Exercise directions – Let the answer be the lines from the one with "[69,550,79,559] a -> [655,89,661,102] I" to the end of the entries, copied exactly with both boundary lines kept.

Excerpted records –

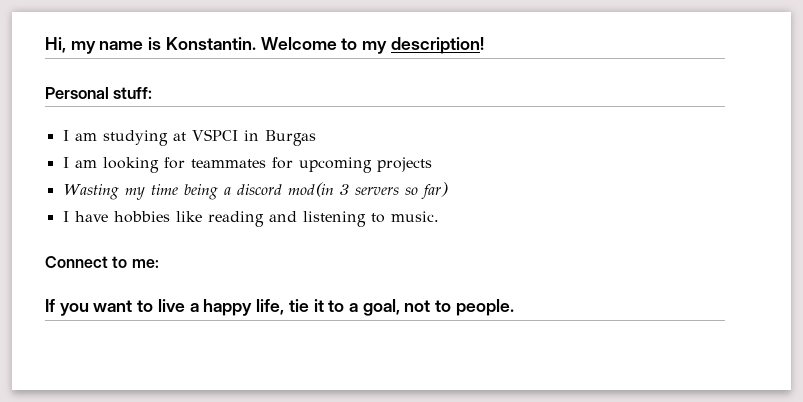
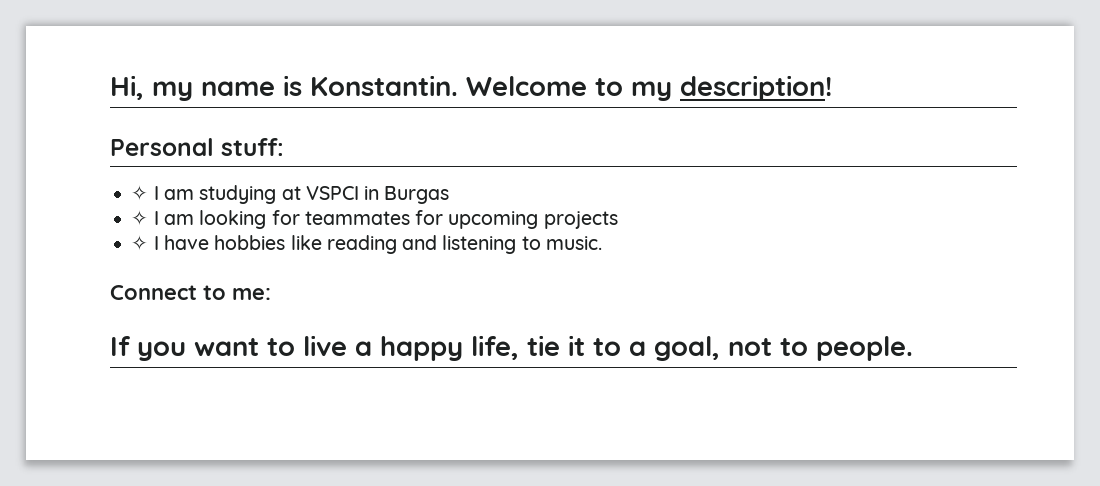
(153, 93) none -> [131,185,149,201] ✧
(316, 138) none -> [131,210,149,226] ✧
[62,182,448,200] Wasting my time being a discord mod(in 3 servers so far) // -> [131,235,149,251] ✧

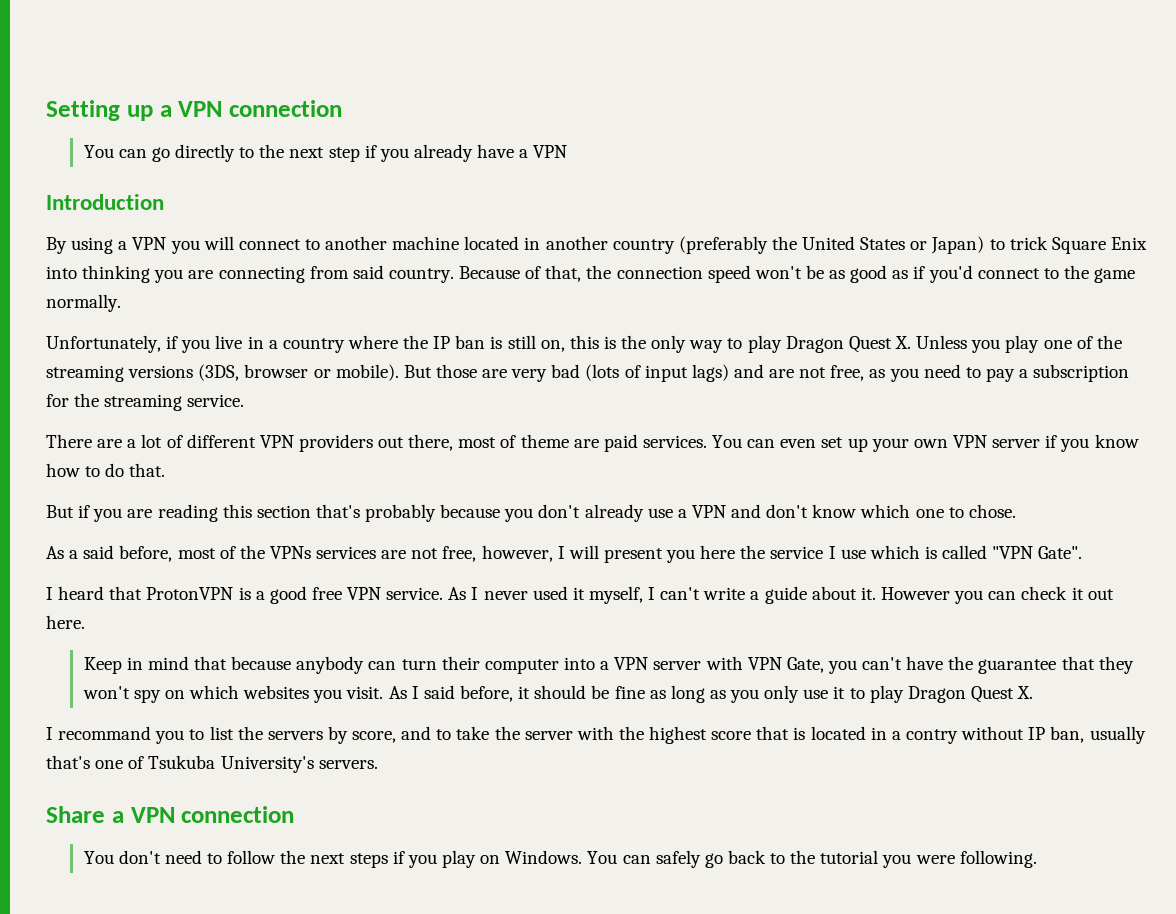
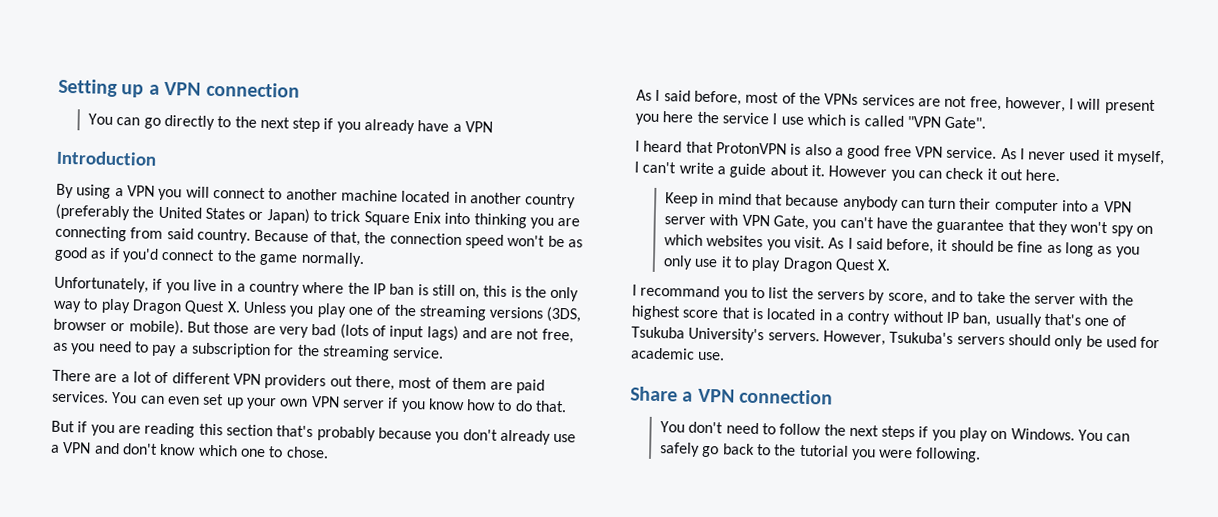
[520,434,569,448] theme -> [451,377,487,390] them
[69,550,79,559] a -> [655,89,661,102] I
(251, 593) none -> [804,143,832,156] also
(378, 764) none -> [822,330,1161,350] [630,347,726,361] However, Tsukuba's servers should only be used for academic use.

Result for this exercise –
[69,550,79,559] a -> [655,89,661,102] I
(251, 593) none -> [804,143,832,156] also
(378, 764) none -> [822,330,1161,350] [630,347,726,361] However, Tsukuba's servers should only be used for academic use.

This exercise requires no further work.